Department of Audiology, School of Life and Health Sciences, Aston University, Birmingham, UK.
Int J Audiol. 2021 Mar;60(3):183-190. doi: 10.1080/14992027.2020.1804080. Epub 2020 Aug 13.
This study sought to explore the decision making needs of parents managing the hearing and communication needs of children with unilateral hearing loss.
An inductive, qualitative method was used. The data were analysed using a constant comparative approach, consistent with Grounded Theory method.

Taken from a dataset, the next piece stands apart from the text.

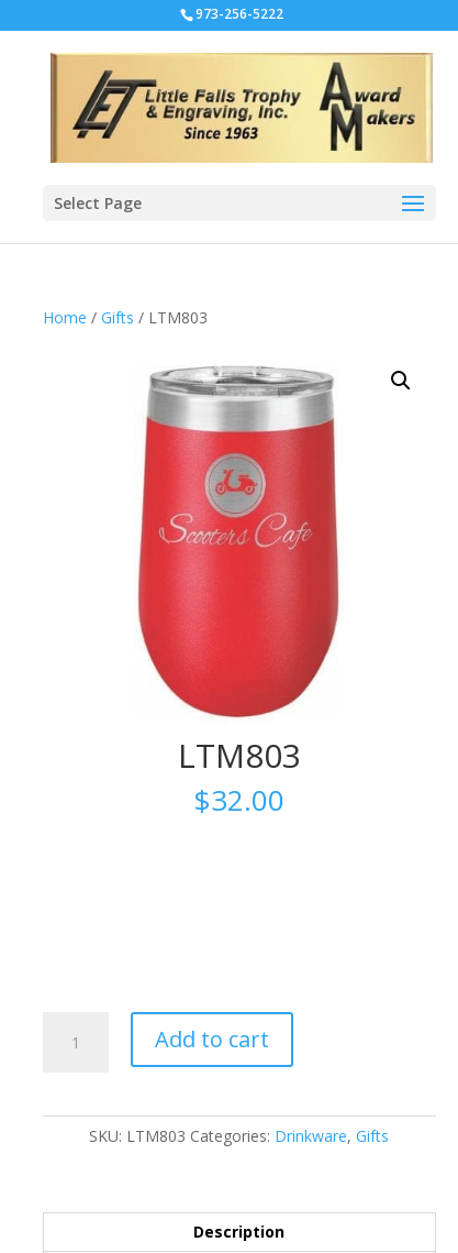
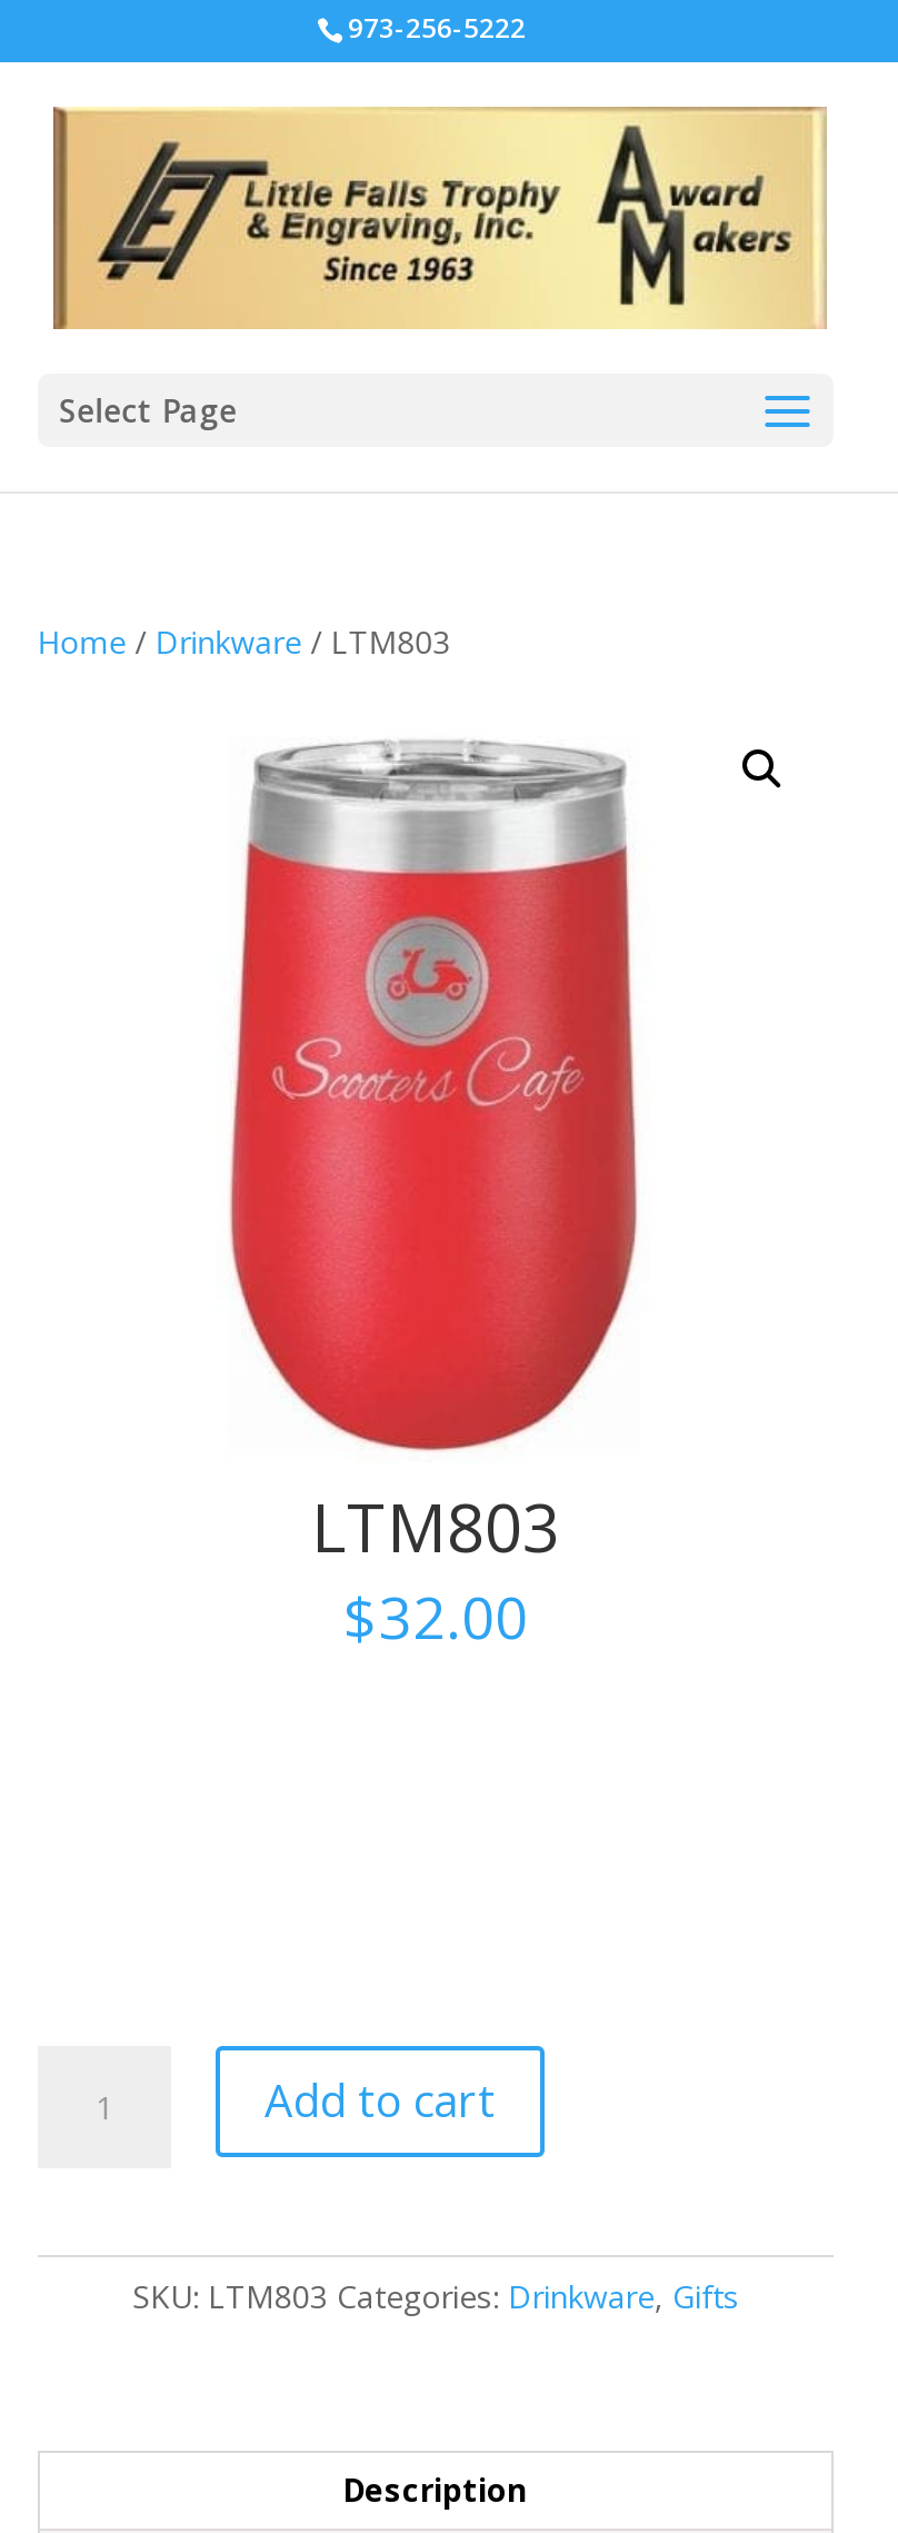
[43,307,207,328] Home / Gifts / LTM803 -> [37,620,451,663] Home / Drinkware / LTM803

Twenty one families participated in interviews yielding data on twenty two children. Each of these families had at least one child with unilateral hearing loss. The age range of the children varied from four months to sixteen years old. All parents were English speaking and received care from National Health Service Audiology departments across the United Kingdom.
Parents valued professionals' opinions, but information provision was inconsistent. As their children mature, parents increasingly valued their child's input. Parent-child discussions focussed on how different management strategies fit their child's preferences. Parents were proactive in obtaining professional advice, and integrating this with their own iterative assessment of their child's performance.
Decision making is an iterative process. Parents make nuanced decisions which aim to preserve a sense of what is normal for them. Clinicians need to recognise the parental view, including where it may contrast with a medicalised or clinical view.
本研究旨在探讨父母在管理单侧听力损失儿童的听力和交流需求方面的决策需求。
采用归纳式、定性方法。使用与扎根理论方法一致的恒定性比较方法对数据进行分析。
21 个家庭参与了访谈,共涉及 22 个孩子。这些家庭中每个家庭至少有一个孩子患有单侧听力损失。儿童的年龄范围从四个月到十六岁不等。所有父母都说英语,并且在英国国家卫生服务部听力部门接受治疗。
父母重视专业人员的意见,但信息提供不一致。随着孩子的成长,父母越来越重视孩子的意见。父母与子女的讨论重点是不同的管理策略如何符合孩子的喜好。父母积极主动地寻求专业建议,并将其与自己对孩子表现的迭代评估相结合。
决策是一个迭代的过程。父母做出细微的决策,旨在保持他们自己认为正常的感觉。临床医生需要认识到父母的观点,包括可能与医学或临床观点相冲突的观点。